Commonality requires a showing that common issues of fact or law affect all class members. A single common question may be sufficient to satisfy the commonality requirement. "The critical inquiry is whether the common questions are at the core of the cause of action alleged."

See Fed.R.Civ.P. 23(a)(2); see also Trief, 144 F.R.D. at 198.

See German v. Federal Home Loan Mortgage Corp., 885 F. Supp. 537, 553 (S.D.N.Y. 1995).

D'Alauro v. GC Services Ltd. P'ship, 168 F.R.D. 451, 456 (E.D.N.Y. 1996) (quotation omitted). See also In re "Agent Orange" Prod. Liab. Litig., 818 F.2d 145, 166-67 (2d Cir. 1987).

The commonality requirement has been applied permissively in securities fraud litigation. In general, where putative class members have been injured by similar material misrepresentations and omissions, the commonality requirement is satisfied.

See In re Blech Sec. Litig., 187 F.R.D. 97, 104 (S.D.N.Y. 1999).

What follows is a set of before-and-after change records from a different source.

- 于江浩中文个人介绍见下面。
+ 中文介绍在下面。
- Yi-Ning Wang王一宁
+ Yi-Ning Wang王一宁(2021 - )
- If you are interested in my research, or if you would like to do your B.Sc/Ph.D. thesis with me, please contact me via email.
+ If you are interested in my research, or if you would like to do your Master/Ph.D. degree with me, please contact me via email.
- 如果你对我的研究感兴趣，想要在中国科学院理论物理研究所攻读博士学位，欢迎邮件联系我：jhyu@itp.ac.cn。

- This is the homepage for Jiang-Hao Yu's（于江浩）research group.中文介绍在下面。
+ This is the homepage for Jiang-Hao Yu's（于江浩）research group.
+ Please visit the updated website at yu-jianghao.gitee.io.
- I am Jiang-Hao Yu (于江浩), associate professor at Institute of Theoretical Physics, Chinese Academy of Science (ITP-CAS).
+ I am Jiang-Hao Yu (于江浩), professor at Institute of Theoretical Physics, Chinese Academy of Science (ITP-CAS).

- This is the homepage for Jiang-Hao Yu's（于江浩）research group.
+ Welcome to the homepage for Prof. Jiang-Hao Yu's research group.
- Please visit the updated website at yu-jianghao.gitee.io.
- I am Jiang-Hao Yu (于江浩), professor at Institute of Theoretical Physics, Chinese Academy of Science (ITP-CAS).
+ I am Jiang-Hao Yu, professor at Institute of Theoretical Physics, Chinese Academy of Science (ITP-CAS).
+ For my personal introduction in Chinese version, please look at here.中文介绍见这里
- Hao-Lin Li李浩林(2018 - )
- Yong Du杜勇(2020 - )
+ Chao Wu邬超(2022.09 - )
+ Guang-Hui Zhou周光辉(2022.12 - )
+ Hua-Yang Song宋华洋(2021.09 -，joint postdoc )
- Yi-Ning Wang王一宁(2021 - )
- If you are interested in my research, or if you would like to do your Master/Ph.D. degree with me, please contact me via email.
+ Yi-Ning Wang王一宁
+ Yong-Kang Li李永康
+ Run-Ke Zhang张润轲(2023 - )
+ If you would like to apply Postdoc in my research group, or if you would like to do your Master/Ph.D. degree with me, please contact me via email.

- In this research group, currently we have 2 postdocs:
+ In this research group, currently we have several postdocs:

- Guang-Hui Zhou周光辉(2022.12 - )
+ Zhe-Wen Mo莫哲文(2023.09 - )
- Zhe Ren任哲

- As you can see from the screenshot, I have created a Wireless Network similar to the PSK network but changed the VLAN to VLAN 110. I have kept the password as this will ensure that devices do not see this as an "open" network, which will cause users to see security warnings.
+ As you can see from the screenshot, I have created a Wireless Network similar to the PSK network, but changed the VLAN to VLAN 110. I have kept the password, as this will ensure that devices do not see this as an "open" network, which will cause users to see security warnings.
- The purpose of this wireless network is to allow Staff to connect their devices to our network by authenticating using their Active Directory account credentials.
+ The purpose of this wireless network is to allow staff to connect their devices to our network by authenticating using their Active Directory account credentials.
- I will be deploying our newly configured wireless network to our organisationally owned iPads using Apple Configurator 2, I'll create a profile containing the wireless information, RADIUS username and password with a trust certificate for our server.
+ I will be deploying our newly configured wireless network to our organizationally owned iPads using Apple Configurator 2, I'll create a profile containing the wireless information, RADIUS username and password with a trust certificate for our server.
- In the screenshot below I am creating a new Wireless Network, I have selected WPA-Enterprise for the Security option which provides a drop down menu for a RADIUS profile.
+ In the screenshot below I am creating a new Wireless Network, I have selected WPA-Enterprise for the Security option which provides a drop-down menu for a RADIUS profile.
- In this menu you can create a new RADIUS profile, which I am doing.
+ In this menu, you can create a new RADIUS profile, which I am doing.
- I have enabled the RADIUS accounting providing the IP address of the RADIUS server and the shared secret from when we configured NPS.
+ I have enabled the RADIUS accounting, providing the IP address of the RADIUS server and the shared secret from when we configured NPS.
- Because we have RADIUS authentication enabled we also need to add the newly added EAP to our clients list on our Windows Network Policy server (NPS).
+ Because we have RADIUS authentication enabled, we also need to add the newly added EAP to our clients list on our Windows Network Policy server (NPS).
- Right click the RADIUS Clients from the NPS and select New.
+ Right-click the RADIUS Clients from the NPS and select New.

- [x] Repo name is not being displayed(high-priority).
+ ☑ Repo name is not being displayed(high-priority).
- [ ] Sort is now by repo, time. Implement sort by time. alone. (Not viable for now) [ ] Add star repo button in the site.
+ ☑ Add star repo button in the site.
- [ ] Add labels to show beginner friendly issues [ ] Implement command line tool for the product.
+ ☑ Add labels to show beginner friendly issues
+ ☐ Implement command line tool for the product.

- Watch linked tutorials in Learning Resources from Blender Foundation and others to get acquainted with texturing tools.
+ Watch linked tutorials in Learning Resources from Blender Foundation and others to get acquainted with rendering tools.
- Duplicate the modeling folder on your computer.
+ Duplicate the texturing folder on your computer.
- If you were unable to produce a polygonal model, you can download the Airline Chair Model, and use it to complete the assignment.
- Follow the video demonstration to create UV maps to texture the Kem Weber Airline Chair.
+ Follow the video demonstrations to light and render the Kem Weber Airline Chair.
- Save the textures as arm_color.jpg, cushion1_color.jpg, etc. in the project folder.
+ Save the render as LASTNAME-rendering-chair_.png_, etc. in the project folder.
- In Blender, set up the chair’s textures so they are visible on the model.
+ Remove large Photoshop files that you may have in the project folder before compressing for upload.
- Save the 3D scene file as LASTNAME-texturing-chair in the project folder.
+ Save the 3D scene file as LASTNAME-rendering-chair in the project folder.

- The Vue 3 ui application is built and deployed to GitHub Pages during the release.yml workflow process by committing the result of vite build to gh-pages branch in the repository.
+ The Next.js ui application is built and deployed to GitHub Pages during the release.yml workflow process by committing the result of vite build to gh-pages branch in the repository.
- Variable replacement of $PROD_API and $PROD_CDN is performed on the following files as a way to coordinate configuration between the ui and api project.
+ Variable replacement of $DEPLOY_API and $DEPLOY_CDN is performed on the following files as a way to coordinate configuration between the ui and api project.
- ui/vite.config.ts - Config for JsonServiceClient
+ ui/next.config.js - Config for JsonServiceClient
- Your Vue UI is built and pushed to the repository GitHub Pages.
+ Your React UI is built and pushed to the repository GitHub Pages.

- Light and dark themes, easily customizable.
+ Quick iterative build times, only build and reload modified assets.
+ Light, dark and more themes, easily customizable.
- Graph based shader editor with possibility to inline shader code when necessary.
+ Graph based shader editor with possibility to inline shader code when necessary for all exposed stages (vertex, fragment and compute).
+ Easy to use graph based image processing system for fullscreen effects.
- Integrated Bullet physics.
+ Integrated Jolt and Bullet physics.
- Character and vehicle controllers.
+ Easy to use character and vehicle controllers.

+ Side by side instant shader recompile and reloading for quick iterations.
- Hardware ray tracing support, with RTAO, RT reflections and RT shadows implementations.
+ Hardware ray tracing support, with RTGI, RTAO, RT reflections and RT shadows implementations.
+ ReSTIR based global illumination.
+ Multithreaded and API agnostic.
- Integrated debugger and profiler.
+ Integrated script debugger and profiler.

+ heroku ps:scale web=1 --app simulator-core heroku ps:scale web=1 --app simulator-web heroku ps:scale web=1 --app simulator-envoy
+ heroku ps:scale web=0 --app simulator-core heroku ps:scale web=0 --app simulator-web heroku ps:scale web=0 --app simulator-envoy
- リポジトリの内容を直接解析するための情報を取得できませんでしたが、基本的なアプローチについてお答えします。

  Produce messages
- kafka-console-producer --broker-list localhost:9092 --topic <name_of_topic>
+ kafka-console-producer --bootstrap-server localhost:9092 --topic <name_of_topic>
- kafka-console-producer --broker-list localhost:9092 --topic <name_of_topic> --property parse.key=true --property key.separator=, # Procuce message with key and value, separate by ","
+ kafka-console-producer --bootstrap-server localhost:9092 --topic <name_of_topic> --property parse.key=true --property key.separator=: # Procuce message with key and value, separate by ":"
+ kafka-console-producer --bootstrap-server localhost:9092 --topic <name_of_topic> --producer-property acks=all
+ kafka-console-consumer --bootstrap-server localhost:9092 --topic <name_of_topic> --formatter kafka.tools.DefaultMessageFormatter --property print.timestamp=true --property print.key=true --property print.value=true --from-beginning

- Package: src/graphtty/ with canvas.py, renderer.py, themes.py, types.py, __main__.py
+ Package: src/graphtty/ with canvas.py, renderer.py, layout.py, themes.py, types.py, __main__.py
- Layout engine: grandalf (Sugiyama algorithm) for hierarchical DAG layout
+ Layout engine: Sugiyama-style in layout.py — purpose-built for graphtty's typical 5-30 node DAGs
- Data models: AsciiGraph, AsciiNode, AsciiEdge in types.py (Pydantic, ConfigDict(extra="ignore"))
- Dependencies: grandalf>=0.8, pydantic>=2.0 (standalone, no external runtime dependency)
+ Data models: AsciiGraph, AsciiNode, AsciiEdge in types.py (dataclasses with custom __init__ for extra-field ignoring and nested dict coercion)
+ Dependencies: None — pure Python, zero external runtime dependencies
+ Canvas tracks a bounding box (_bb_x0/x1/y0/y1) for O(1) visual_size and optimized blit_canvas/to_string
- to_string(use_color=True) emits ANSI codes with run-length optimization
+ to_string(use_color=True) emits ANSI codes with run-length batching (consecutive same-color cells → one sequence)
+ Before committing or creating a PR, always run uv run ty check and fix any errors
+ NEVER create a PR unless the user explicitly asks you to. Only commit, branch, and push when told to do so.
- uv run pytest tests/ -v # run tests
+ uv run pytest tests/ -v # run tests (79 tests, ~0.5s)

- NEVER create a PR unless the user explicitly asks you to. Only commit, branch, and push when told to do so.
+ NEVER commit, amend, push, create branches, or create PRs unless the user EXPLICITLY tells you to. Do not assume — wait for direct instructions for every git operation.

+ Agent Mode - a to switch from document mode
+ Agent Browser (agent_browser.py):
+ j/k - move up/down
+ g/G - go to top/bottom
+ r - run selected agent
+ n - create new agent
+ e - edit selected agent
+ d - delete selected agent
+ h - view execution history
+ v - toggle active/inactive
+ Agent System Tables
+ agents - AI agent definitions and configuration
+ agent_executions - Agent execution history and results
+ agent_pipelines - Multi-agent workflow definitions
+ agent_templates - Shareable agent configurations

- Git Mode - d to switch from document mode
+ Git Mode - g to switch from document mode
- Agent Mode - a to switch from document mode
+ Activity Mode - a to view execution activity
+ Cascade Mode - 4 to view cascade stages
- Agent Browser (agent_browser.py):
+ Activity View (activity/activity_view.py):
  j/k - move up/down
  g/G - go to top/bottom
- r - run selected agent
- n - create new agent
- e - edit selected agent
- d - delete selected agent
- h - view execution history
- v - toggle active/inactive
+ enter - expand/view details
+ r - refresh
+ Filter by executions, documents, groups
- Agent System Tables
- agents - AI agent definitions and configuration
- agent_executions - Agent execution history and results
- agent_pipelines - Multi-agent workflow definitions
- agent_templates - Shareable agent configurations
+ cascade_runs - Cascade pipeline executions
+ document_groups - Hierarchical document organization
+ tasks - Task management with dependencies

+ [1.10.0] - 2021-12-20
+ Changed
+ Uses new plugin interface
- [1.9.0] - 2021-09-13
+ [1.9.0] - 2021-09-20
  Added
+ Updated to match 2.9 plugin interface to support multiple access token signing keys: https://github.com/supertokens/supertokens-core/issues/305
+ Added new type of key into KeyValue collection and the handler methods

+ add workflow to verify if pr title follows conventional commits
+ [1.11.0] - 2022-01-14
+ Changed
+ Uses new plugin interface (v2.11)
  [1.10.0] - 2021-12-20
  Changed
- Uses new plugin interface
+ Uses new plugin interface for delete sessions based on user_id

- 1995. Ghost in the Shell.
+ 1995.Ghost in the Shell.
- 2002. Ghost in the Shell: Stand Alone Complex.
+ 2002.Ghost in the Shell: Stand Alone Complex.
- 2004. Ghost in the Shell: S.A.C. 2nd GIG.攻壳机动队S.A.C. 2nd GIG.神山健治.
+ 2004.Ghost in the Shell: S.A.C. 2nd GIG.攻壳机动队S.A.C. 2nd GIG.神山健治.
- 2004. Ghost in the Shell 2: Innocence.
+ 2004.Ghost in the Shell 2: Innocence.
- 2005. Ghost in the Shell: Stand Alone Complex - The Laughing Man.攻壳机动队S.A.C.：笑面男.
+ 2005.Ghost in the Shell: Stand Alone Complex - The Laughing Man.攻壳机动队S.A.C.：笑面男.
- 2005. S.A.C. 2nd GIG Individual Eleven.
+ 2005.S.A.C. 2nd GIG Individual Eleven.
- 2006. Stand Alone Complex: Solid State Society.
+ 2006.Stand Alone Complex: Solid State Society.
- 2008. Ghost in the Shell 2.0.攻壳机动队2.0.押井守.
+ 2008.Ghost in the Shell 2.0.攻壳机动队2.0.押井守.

See, e.g., Blackie v. Barrack, 524 F.2d 891, 902 (9th Cir. 1975) ("Confronted with a class of purchasers allegedly defrauded over a period of time by similar misrepresentations, courts have taken the common sense approach that the class is united by a common interest in determining whether a defendant's course of conduct is in its broad outlines actionable. . . ."); In re Baldwin-United Corp. Litig., 122 F.R.D. 424, 426 (S.D.N.Y. 1986) ("The nub of plaintiffs' claims is that material information was withheld from the entire putative class in each action, either by written or oral communication. Essentially, this is a course of conduct case, which as pled satisfies the commonality requirement of Rule 23. . . .").

c. Typicality

The typicality requirement "is not demanding." A named plaintiff's claims are "typical" pursuant to Rule 23(a)(3) where each class member's claims arise from the same course of events and each class member makes similar legal arguments to prove the defendants' liability. "The rule is satisfied . . . if the claims of the named plaintiffs arise from the same practice or course of conduct that gives rise to the claims of the proposed class members."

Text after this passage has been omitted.